According to our Articles of Incorporation, our board declares these dividends,
which must range from 7-20% of the $100 purchase price per share. Each share of
preferred stock has a $100 per share liquidation value. The preferred stock
dividend is the only form of return on stock investment in Handy. Preferred
stockholders are not entitled to vote on matters submitted to a vote of
shareholders, except as required by the Texas Business Corporation Act or in the
unusual circumstances of matters which would change their rights as
shareholders. Preferred stockholders may not convert their shares to common
stock. However, our board, at its option, may vote to redeem these shares in
exchange for $100 per share and all accrued unpaid dividends. We have no
obligation to redeem the preferred stock or provide for a sinking fund for the
redemption of such shares.
We do not restrict the transfer of preferred stock. However, we believe
that member-dealers, former member-dealers or member-dealer affiliates own all
shares of our preferred stock. As of March 31, 2000, there were 858 holders of
preferred stock.
SUMMARY OF DEALER CONTRACT
We require each member-dealer to enter into a dealer contract with us.

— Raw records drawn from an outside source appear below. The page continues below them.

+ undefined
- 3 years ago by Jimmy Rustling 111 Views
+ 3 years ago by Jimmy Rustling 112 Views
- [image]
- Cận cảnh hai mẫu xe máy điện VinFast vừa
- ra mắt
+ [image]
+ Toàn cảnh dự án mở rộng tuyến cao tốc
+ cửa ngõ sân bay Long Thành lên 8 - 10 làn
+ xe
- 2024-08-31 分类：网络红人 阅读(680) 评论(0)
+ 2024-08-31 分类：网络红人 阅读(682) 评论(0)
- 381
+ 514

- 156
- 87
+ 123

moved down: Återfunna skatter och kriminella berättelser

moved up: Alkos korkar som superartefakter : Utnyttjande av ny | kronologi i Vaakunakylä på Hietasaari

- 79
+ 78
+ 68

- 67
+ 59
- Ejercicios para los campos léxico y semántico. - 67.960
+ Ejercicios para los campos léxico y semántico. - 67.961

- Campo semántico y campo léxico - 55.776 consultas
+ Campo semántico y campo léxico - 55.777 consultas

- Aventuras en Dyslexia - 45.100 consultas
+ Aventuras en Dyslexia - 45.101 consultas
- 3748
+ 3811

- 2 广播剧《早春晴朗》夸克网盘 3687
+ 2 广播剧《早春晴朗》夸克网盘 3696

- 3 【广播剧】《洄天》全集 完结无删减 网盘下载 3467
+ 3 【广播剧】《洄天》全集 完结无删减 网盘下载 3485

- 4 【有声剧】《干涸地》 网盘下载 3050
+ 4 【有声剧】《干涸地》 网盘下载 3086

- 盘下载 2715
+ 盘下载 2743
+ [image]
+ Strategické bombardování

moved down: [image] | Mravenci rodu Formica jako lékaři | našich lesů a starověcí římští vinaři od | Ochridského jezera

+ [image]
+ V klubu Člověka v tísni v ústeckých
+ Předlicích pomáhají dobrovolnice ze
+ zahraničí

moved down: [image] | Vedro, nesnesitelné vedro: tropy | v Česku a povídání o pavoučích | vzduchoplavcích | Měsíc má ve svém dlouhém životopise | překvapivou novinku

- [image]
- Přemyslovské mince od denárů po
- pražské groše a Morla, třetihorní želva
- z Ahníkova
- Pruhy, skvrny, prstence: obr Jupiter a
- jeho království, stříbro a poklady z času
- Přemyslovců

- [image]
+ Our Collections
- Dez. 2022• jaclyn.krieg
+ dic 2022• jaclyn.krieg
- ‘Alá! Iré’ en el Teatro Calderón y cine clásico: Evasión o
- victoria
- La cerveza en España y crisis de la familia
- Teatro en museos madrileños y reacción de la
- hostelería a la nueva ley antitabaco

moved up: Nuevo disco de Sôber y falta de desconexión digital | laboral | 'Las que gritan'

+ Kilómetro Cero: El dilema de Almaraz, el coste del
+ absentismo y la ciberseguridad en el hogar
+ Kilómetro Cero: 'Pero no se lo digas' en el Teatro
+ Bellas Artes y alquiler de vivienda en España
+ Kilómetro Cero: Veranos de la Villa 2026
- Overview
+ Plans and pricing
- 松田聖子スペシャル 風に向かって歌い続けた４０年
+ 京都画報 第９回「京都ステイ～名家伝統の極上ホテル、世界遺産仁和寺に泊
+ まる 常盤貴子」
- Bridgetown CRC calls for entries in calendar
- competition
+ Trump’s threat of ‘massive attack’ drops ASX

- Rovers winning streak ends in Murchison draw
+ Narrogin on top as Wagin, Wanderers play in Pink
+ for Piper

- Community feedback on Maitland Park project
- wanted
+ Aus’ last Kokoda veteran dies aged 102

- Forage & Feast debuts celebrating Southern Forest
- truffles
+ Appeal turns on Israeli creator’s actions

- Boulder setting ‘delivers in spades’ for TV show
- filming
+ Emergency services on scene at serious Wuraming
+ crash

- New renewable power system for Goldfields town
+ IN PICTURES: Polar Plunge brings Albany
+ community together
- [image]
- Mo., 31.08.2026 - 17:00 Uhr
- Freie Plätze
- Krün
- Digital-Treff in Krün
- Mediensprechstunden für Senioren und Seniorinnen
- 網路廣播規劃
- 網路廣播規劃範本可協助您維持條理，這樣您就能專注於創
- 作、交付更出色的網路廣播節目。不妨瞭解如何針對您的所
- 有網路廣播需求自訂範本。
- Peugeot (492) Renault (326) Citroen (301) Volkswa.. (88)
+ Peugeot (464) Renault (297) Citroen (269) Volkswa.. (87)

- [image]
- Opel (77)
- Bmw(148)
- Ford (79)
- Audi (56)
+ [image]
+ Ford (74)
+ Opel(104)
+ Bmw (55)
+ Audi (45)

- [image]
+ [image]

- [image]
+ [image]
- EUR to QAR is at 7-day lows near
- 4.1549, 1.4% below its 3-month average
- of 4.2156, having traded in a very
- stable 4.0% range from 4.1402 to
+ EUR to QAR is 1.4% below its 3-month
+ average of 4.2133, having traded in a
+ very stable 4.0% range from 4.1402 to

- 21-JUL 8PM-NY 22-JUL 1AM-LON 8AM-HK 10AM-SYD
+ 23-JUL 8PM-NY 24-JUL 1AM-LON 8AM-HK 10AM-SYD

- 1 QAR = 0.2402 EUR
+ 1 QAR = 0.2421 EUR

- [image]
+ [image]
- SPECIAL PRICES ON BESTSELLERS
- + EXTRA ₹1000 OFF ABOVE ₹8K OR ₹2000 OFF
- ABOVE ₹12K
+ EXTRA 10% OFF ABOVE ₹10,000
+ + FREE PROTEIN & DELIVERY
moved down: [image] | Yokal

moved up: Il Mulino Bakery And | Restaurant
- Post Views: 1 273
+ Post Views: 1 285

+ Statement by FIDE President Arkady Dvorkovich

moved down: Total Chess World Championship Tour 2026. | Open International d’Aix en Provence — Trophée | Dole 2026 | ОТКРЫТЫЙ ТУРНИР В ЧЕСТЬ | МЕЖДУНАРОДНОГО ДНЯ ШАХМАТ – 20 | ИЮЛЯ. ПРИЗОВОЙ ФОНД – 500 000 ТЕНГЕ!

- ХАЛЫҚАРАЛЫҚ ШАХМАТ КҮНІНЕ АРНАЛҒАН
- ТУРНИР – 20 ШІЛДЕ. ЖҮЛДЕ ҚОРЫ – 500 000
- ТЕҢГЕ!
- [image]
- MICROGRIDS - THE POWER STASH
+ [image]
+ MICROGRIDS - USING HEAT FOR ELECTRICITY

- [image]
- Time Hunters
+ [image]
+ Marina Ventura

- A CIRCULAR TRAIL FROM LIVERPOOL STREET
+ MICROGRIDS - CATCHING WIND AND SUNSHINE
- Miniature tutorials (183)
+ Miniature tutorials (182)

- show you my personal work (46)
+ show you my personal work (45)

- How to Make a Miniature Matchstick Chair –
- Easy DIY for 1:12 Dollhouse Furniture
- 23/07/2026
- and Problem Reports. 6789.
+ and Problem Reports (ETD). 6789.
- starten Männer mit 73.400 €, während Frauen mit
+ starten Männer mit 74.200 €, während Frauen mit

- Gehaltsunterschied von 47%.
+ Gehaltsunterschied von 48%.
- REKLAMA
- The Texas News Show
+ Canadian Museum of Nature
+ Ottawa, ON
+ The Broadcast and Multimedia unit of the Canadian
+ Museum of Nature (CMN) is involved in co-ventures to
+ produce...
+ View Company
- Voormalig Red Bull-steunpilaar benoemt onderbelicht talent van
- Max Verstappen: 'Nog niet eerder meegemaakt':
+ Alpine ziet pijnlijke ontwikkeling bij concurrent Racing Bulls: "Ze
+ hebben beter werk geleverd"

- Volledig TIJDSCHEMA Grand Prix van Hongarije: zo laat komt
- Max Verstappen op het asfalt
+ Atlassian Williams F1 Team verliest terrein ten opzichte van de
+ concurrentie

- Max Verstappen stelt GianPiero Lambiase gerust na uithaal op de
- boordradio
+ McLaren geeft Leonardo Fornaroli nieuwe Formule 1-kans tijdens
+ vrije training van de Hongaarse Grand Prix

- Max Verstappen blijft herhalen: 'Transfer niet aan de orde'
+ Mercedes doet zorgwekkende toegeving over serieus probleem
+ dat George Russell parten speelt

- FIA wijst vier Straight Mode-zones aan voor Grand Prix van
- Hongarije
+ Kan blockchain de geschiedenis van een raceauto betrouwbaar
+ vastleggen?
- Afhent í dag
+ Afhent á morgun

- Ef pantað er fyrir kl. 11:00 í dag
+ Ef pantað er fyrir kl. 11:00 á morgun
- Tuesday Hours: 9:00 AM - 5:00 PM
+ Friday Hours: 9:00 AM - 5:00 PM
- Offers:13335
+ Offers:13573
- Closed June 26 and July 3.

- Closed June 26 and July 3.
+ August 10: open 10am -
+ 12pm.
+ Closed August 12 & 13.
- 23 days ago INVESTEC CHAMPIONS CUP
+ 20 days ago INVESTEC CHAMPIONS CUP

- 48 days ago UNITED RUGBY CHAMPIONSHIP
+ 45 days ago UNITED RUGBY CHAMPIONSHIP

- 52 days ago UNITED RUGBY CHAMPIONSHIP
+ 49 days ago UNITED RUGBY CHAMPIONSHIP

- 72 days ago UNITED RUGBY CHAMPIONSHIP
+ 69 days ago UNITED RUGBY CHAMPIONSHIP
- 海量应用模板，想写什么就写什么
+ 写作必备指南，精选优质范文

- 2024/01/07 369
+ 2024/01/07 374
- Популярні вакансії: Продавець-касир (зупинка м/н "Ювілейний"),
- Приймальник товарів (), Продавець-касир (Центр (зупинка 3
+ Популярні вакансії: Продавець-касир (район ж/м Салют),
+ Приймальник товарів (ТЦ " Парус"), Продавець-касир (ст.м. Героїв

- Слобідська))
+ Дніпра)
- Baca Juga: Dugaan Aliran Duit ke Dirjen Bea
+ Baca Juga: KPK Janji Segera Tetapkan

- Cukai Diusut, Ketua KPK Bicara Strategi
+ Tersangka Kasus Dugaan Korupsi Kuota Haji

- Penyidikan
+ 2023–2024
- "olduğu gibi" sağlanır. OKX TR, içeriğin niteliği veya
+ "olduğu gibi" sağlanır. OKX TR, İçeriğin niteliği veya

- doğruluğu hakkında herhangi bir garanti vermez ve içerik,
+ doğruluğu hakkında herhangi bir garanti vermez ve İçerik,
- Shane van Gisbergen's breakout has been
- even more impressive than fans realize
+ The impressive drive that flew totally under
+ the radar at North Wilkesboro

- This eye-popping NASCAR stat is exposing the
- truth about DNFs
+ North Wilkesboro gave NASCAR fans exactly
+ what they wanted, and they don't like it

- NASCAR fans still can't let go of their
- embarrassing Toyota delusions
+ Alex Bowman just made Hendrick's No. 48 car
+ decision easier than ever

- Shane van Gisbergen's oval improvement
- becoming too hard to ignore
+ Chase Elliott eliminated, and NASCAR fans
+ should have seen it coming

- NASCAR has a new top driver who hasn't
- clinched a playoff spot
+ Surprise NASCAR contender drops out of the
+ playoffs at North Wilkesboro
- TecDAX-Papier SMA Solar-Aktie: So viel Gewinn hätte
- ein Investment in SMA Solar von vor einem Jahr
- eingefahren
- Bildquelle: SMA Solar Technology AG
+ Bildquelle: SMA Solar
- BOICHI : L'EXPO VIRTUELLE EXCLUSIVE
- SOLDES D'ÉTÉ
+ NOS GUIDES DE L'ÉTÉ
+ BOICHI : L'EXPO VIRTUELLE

Under the dealer contract, we agree to sell merchandise and furnish services to
the member-dealer at our cost, plus freight costs and a small mark-up. We sell
the merchandise to each member-dealer f.o.b. our warehouse. Our trucks or common
carrier deliver merchandise at charges we set. We also agree to permit the
member- dealer to use the trade name "Handy Hardware Store" and agree to furnish
signs, a general catalog and other materials to the member-dealer for its
operation as a Handy Hardware Store.
Under the contract, the member-dealer agrees to enter into a stock
subscription agreement to purchase our securities. In addition, the dealer
contract requires the member-dealer to pay an initial service charge, currently
set at $200, to defray in part the costs of establishing their new account. The
member-dealer must maintain in confidence all materials we provide and, upon
termination of the dealer contract, must return all materials we furnished. The
member-dealer also agrees to order merchandise from us, to pay all invoices when
due and to attend trade shows and other member-dealer meetings. However, the
dealer contract does not impose on the member-dealer any minimum inventory
9
<PAGE>
purchase amount to remain a member-dealer. Either we or the member-dealer may
cancel the dealer contract upon 60 days notice.
LEGAL MATTERS
The validity of our securities offered in this prospectus has been
passed upon by Jenkens & Gilchrist, A Professional Corporation, Houston, Texas.
EXPERTS
The financial statements included in our 1999 Annual Report on Form
10-K have been examined by Clyde D. Thomas & Company, P.C., independent public
accountants, as stated in their opinion incorporated herein by reference. The
financial statements referred to above are incorporated herein by reference in
reliance upon such report and upon that firm's authority as experts in
accounting and auditing.
WHERE YOU CAN FIND MORE INFORMATION
AVAILABLE INFORMATION
Our SEC filings are available to the public over the Internet at the
SEC's web site at http://www.sec.gov. You may also read and copy any document we
file at the SEC's Public Reference Room at 450 Fifth Street, N.W. Washington,
D.C. 20549. You may obtain information on the operation of the Public Reference
Room by calling the SEC at 1-800-SEC-0330.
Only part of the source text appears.